━━ Task inputs ━━

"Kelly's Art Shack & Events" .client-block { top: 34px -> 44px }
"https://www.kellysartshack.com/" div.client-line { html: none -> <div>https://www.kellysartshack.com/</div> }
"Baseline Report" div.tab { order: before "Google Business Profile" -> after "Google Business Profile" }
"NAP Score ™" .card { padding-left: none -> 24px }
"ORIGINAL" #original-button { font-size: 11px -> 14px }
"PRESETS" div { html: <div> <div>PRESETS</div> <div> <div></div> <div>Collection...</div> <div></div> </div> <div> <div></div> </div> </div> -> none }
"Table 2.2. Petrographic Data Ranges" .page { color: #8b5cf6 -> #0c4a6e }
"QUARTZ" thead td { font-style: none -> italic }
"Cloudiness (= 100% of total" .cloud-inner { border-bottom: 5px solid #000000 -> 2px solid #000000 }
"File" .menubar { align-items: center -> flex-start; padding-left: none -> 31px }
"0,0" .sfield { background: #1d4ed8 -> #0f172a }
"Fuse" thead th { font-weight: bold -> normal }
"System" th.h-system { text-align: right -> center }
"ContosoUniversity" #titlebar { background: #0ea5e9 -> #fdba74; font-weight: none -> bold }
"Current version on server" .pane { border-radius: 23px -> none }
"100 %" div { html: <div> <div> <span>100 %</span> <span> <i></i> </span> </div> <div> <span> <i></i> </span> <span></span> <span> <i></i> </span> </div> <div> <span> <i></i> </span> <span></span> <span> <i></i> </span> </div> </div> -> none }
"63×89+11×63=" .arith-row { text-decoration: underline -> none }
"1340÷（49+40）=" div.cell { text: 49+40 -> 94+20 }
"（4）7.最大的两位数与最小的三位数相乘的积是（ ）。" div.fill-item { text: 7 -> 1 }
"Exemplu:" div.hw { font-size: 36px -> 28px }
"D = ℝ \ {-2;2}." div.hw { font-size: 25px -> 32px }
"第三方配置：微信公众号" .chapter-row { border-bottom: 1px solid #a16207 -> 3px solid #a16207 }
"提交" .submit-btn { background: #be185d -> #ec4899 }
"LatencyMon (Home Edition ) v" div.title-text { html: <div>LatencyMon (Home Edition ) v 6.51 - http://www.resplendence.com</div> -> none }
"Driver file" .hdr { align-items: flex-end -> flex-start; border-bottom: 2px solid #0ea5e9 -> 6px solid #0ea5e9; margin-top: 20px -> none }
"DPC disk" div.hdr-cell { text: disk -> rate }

━━━

* What needs to be done *
The material is to be transcribed once more, exactly and completely.

* Reply to the task *
"Kelly's Art Shack & Events" .client-block { top: 34px -> 44px }
"https://www.kellysartshack.com/" div.client-line { html: none -> <div>https://www.kellysartshack.com/</div> }
"Baseline Report" div.tab { order: before "Google Business Profile" -> after "Google Business Profile" }
"NAP Score ™" .card { padding-left: none -> 24px }
"ORIGINAL" #original-button { font-size: 11px -> 14px }
"PRESETS" div { html: <div> <div>PRESETS</div> <div> <div></div> <div>Collection...</div> <div></div> </div> <div> <div></div> </div> </div> -> none }
"Table 2.2. Petrographic Data Ranges" .page { color: #8b5cf6 -> #0c4a6e }
"QUARTZ" thead td { font-style: none -> italic }
"Cloudiness (= 100% of total" .cloud-inner { border-bottom: 5px solid #000000 -> 2px solid #000000 }
"File" .menubar { align-items: center -> flex-start; padding-left: none -> 31px }
"0,0" .sfield { background: #1d4ed8 -> #0f172a }
"Fuse" thead th { font-weight: bold -> normal }
"System" th.h-system { text-align: right -> center }
"ContosoUniversity" #titlebar { background: #0ea5e9 -> #fdba74; font-weight: none -> bold }
"Current version on server" .pane { border-radius: 23px -> none }
"100 %" div { html: <div> <div> <span>100 %</span> <span> <i></i> </span> </div> <div> <span> <i></i> </span> <span></span> <span> <i></i> </span> </div> <div> <span> <i></i> </span> <span></span> <span> <i></i> </span> </div> </div> -> none }
"63×89+11×63=" .arith-row { text-decoration: underline -> none }
"1340÷（49+40）=" div.cell { text: 49+40 -> 94+20 }
"（4）7.最大的两位数与最小的三位数相乘的积是（ ）。" div.fill-item { text: 7 -> 1 }
"Exemplu:" div.hw { font-size: 36px -> 28px }
"D = ℝ \ {-2;2}." div.hw { font-size: 25px -> 32px }
"第三方配置：微信公众号" .chapter-row { border-bottom: 1px solid #a16207 -> 3px solid #a16207 }
"提交" .submit-btn { background: #be185d -> #ec4899 }
"LatencyMon (Home Edition ) v" div.title-text { html: <div>LatencyMon (Home Edition ) v 6.51 - http://www.resplendence.com</div> -> none }
"Driver file" .hdr { align-items: flex-end -> flex-start; border-bottom: 2px solid #0ea5e9 -> 6px solid #0ea5e9; margin-top: 20px -> none }
"DPC disk" div.hdr-cell { text: disk -> rate }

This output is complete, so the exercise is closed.